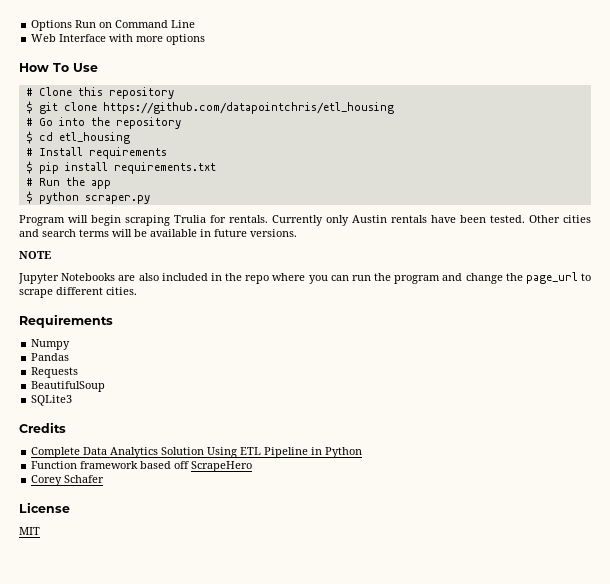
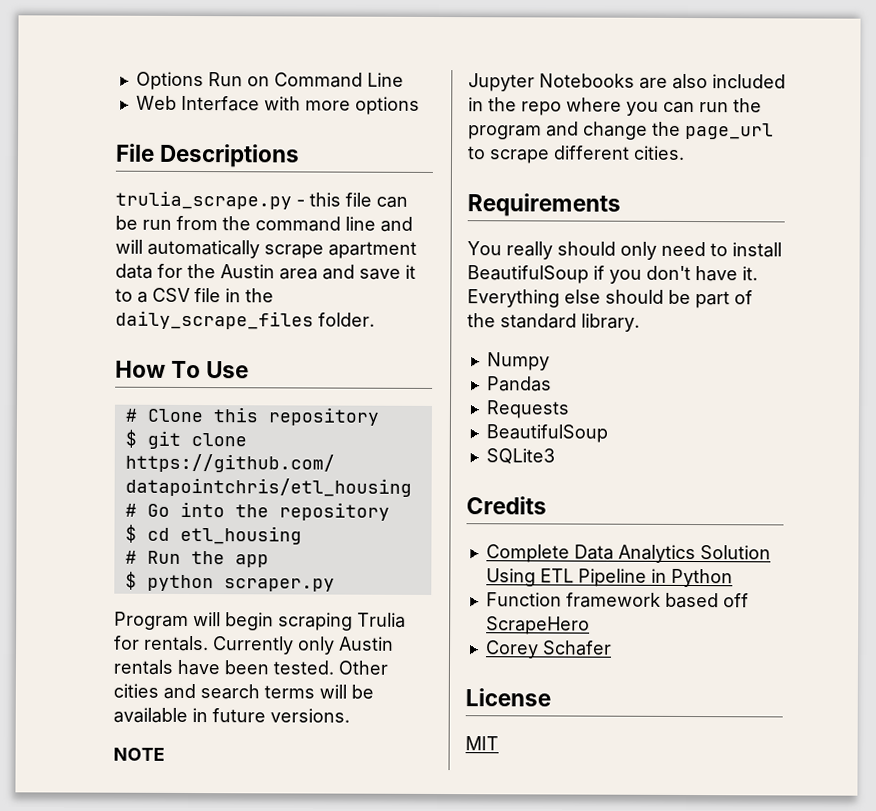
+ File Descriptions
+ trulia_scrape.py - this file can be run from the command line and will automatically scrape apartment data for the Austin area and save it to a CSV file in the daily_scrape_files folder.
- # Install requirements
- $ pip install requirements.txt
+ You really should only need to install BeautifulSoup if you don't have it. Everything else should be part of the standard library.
--*--
Would you reproduce the lines above, from the very first through the line containing "- $ pip install requirements.txt", exactly and without the pictures?

+ File Descriptions
+ trulia_scrape.py - this file can be run from the command line and will automatically scrape apartment data for the Austin area and save it to a CSV file in the daily_scrape_files folder.
- # Install requirements
- $ pip install requirements.txt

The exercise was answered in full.